Несчастное, обреченное общество бандерлогов. Оно насквозь пропитано самообманом. Оно улыбается самодовольной улыбкой человека, восседающего на пороховой бочке, под которой уже потрескивает искрами фитиль. Оно пропитано словами, утратившими значение. Призраками идей, потерявшими смысл. Это общество, подменяющее древние понятия суррогатами. Общество, в котором ребенок умиляет родителей, говоря, что хочет быть дантистом, но вызывает лишь смех, если говорит, что хочет быть великим королем. Не президентом, не генералом. А королем, властителем. Тем, кто властвует. Да, в тот вечер они долго смеялись… А потом эта фраза вошла в семейный фольклор… Как будто это пролепетал младенец, а не горячо сказал девятилетний мальчик. Великий художник, великий предприниматель, великий модельер, великий велосипедист – это все им понятно. Ничего против слова «великий» они не имеют. Но властитель? Он что у вас – власти хочет? Забавно. Нет, это, пожалуй, не забавно, а дурно. Объясните ребенку, что такое говорить не принято. Да и забивать этим голову тоже. У нас правитель – слуга народа. А не наоборот.

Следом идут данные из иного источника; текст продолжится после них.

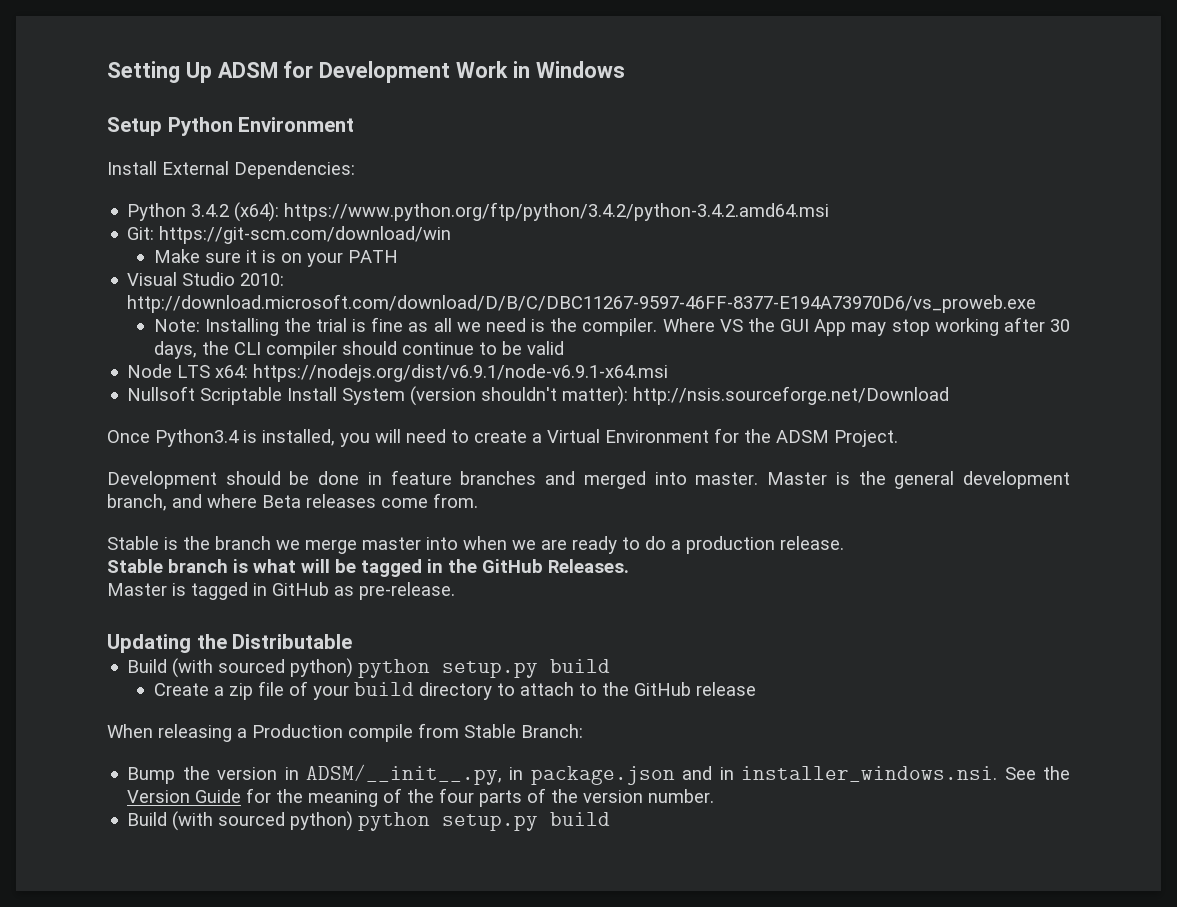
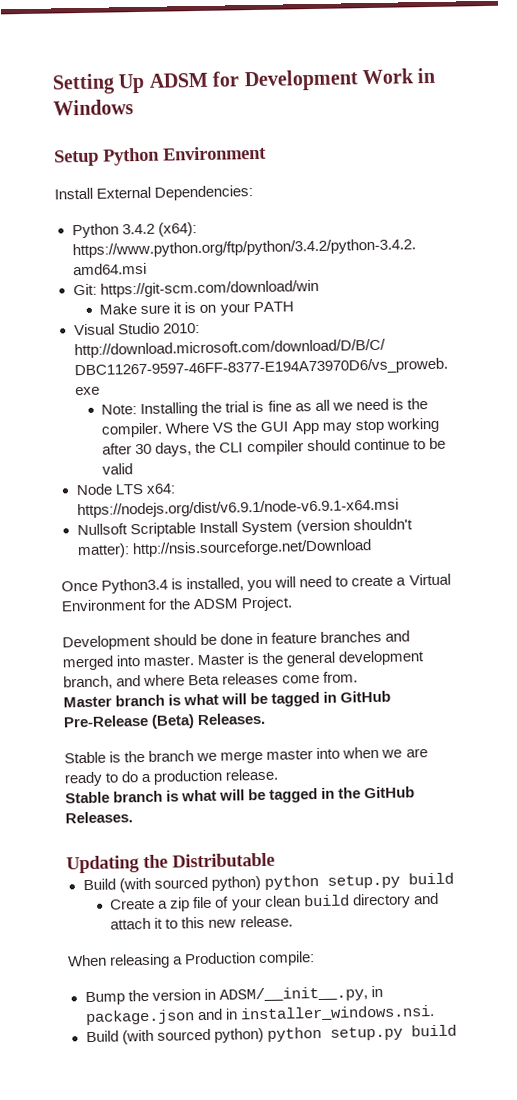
+ Master branch is what will be tagged in GitHub Pre-Release (Beta) Releases.
- Master is tagged in GitHub as pre-release.
- Create a zip file of your build directory to attach to the GitHub release
+ Create a zip file of your clean build directory and attach it to this new release.
- When releasing a Production compile from Stable Branch:
+ When releasing a Production compile:
- Bump the version in ADSM/__init__.py, in package.json and in installer_windows.nsi. See the Version Guide for the meaning of the four parts of the version number.
+ Bump the version in ADSM/__init__.py, in package.json and in installer_windows.nsi.

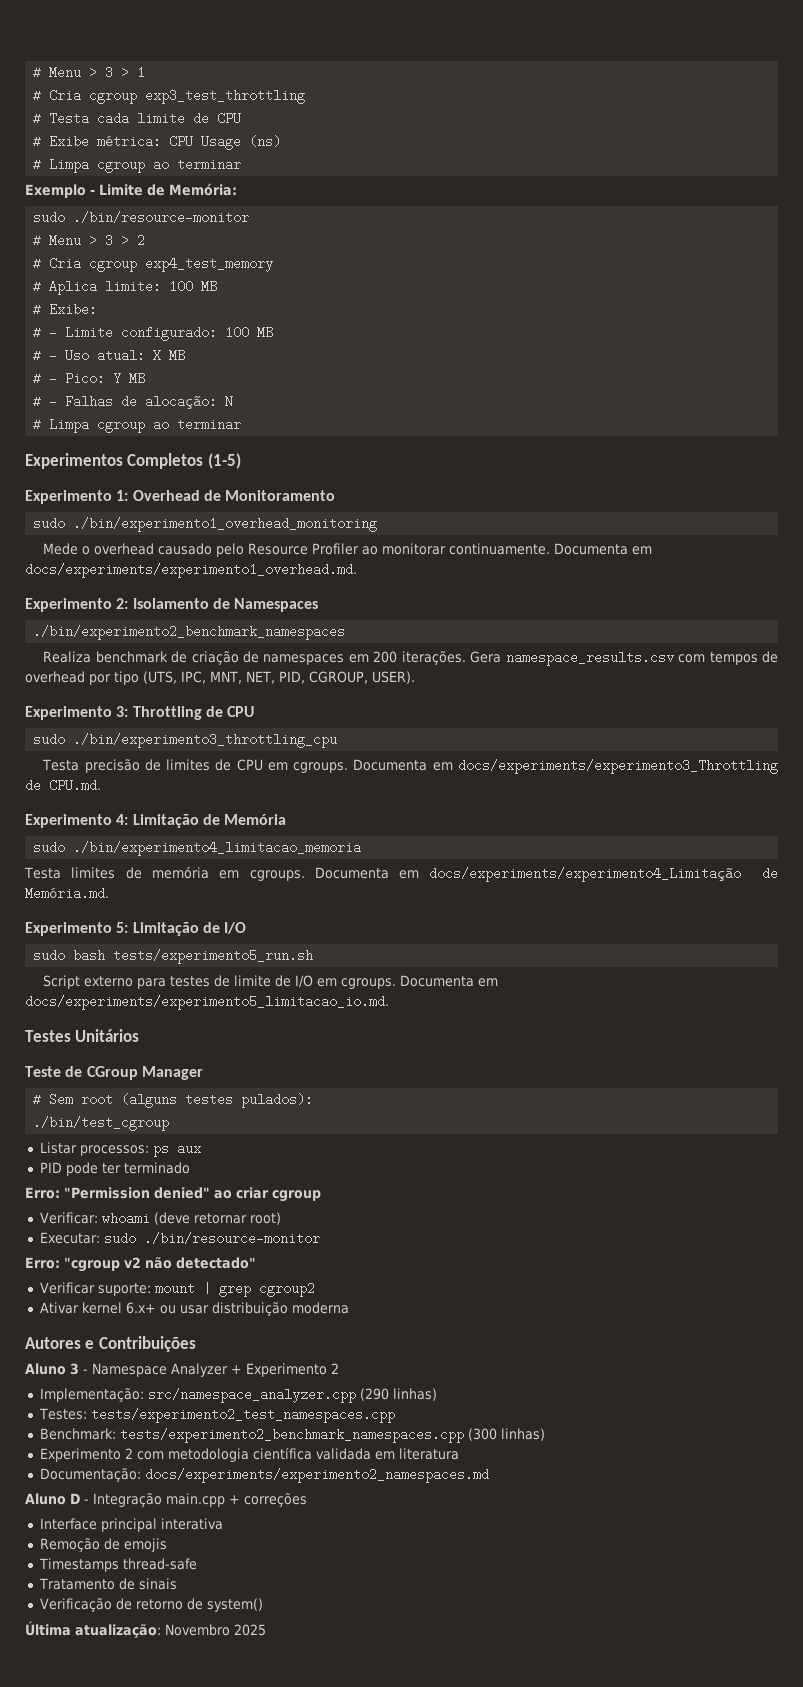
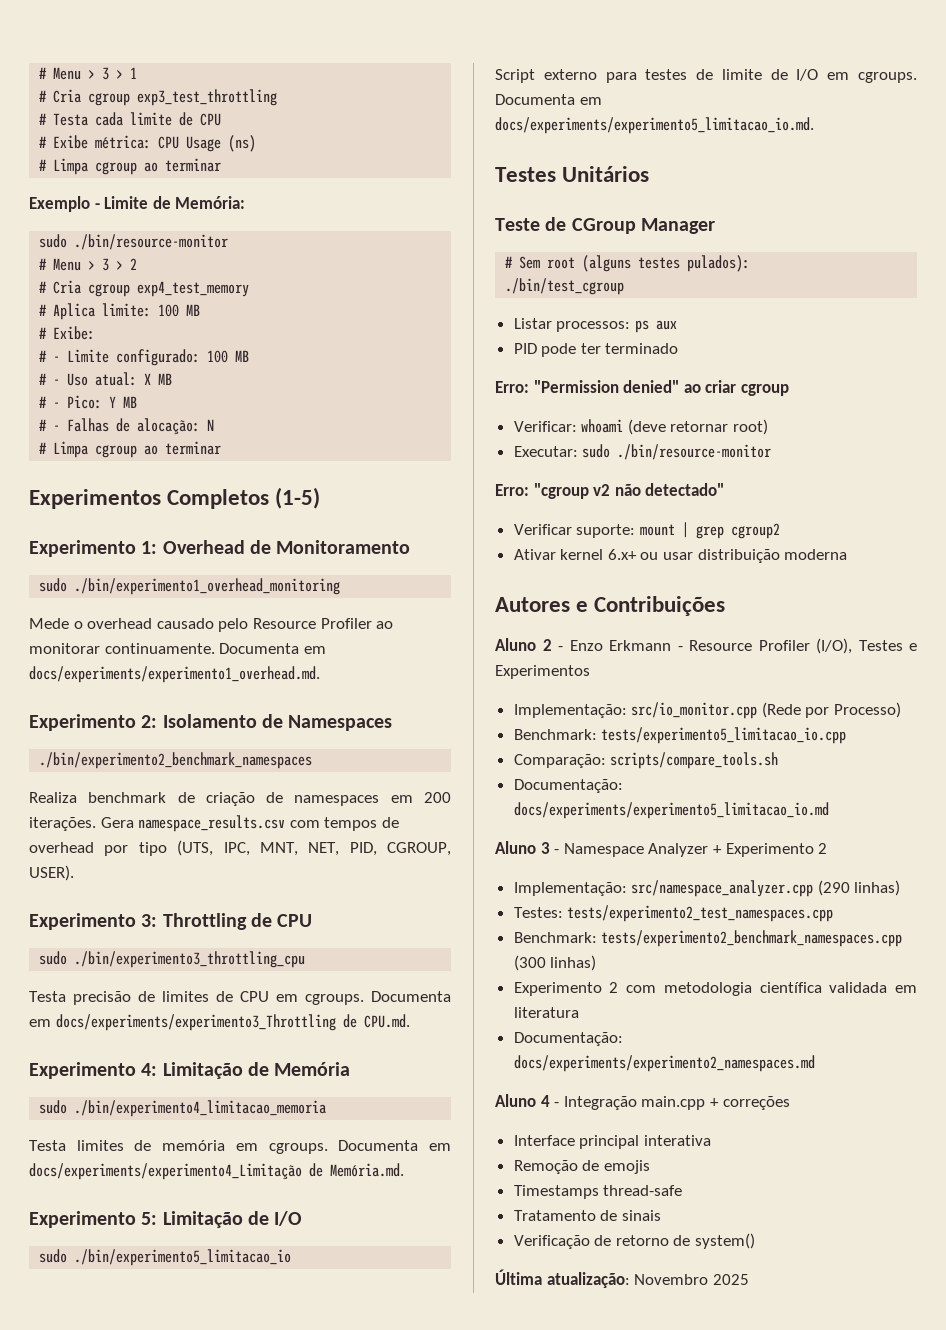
- sudo bash tests/experimento5_run.sh
+ sudo ./bin/experimento5_limitacao_io
+ Aluno 2 - Enzo Erkmann - Resource Profiler (I/O), Testes e Experimentos
+ Implementação: src/io_monitor.cpp (Rede por Processo)
+ Benchmark: tests/experimento5_limitacao_io.cpp
+ Comparação: scripts/compare_tools.sh
+ Documentação: docs/experiments/experimento5_limitacao_io.md
- Aluno D - Integração main.cpp + correções
+ Aluno 4 - Integração main.cpp + correções

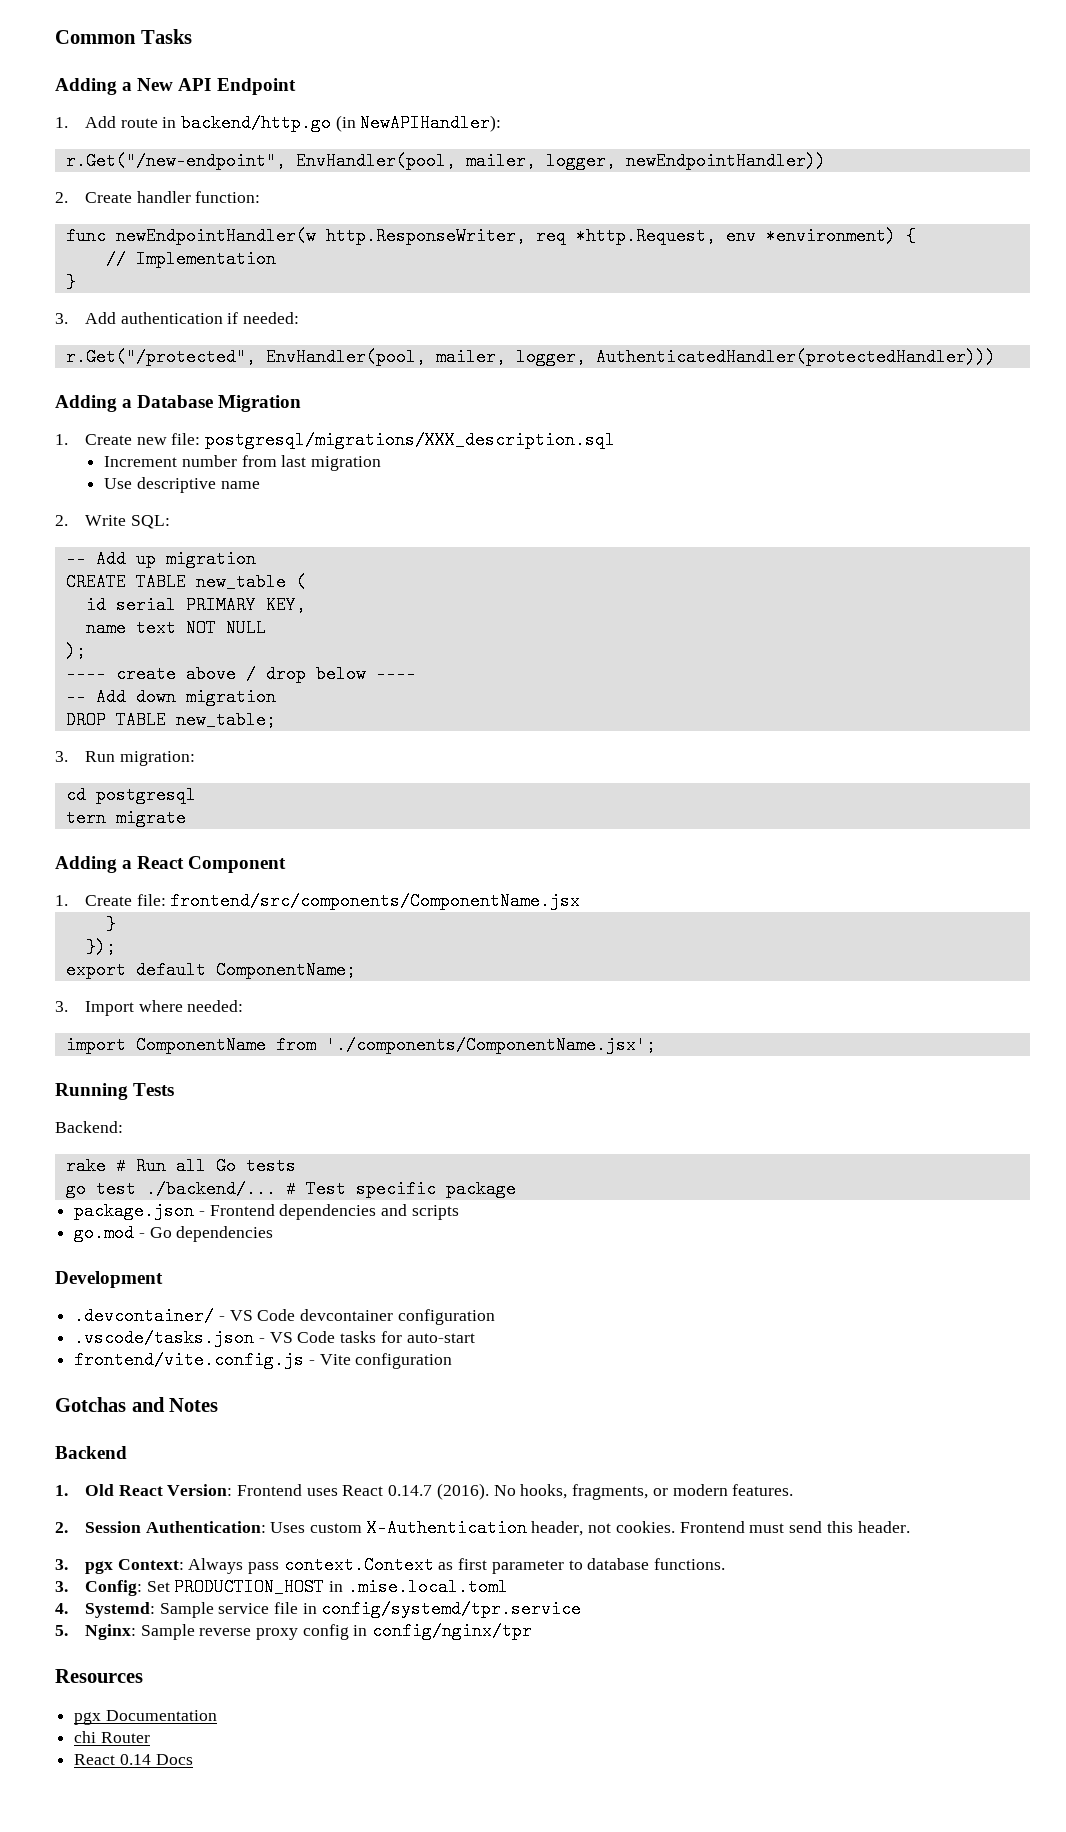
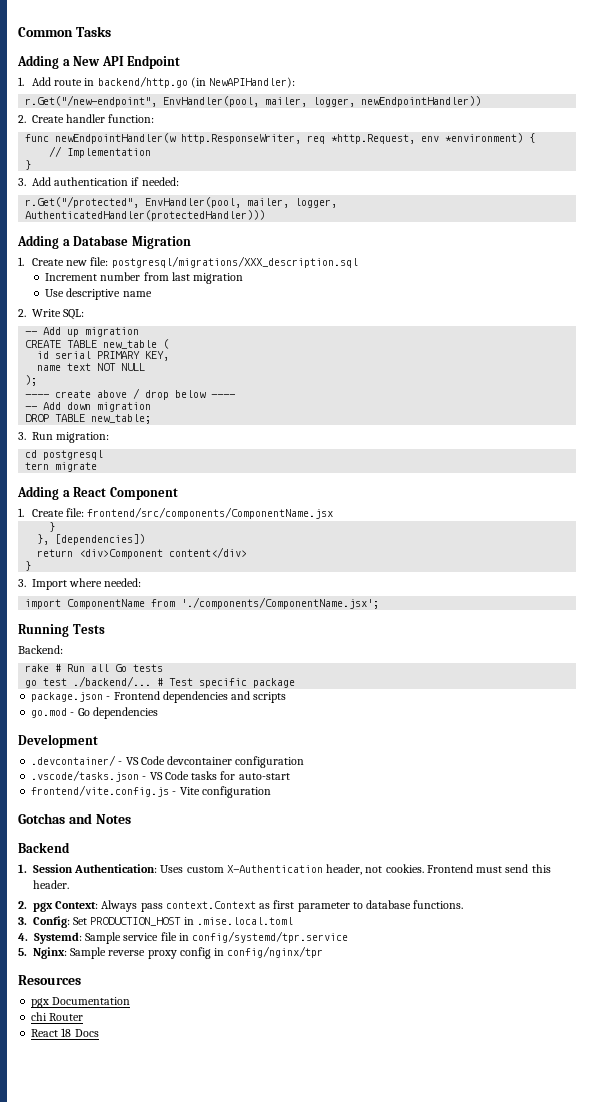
- });
- export default ComponentName;
+ }, [dependencies])
+ return <div>Component content</div>
+ }
- 1. Old React Version: Frontend uses React 0.14.7 (2016). No hooks, fragments, or modern features.
- 2. Session Authentication: Uses custom X-Authentication header, not cookies.
+ 1. Session Authentication: Uses custom X-Authentication header, not cookies.
- 3. pgx Context: Always pass context.Context as first parameter to database functions.
+ 2. pgx Context: Always pass context.Context as first parameter to database functions.
- React 0.14 Docs
+ React 18 Docs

Мы ходим среди величественных обломков прошлого, небрежно считая их грубыми поделками дикарей. Мы выше их. Мы цивилизованны. Мы демократичны. Да, в нас сидит зверь, но мы приручили его, сделали его когтям маникюр и надели на него крепкий ошейник. Мы выбираем своих правителей, а когда их манеры перестают нам нравиться, мы с улюлюканьем прогоняем их назад в безвестность. Мы хотим, чтобы нами не правили, а ублажали нас. Пусть где-то рядом страшно бурлит жизнь, в которой нищие грязные дети воспитываются в ненависти к нам и сумасшедшие царьки вырезают народы, – мы выше этого. Там, в этих кипящих котлах, подогреваемых нищетой и фанатизмом, ничего не изменилось. Там власть существует в своей первозданной кровавой наготе. Там люди открыто рвутся к власти, по дороге разрывая в клочья конкурентов и не заботясь о красивых декорациях. Там сильные не нуждаются ни в чем, кроме силы и жестокости, для того, чтобы править слабыми. А слабые там уважают лишь силу и жестокость, оставляя нам, цивилизованным слабакам, одно презрение. И те из их детей, которые выживают, вырастают такими же – по-звериному опасными, готовыми на кровь, и грязь, и смерть. Казалось бы, вот самое лучшее напоминание о том, что люди на самом деле не меняются. Но нас это не интересует. Мы уже прошли этот этап. Мы – Homo Democraticus.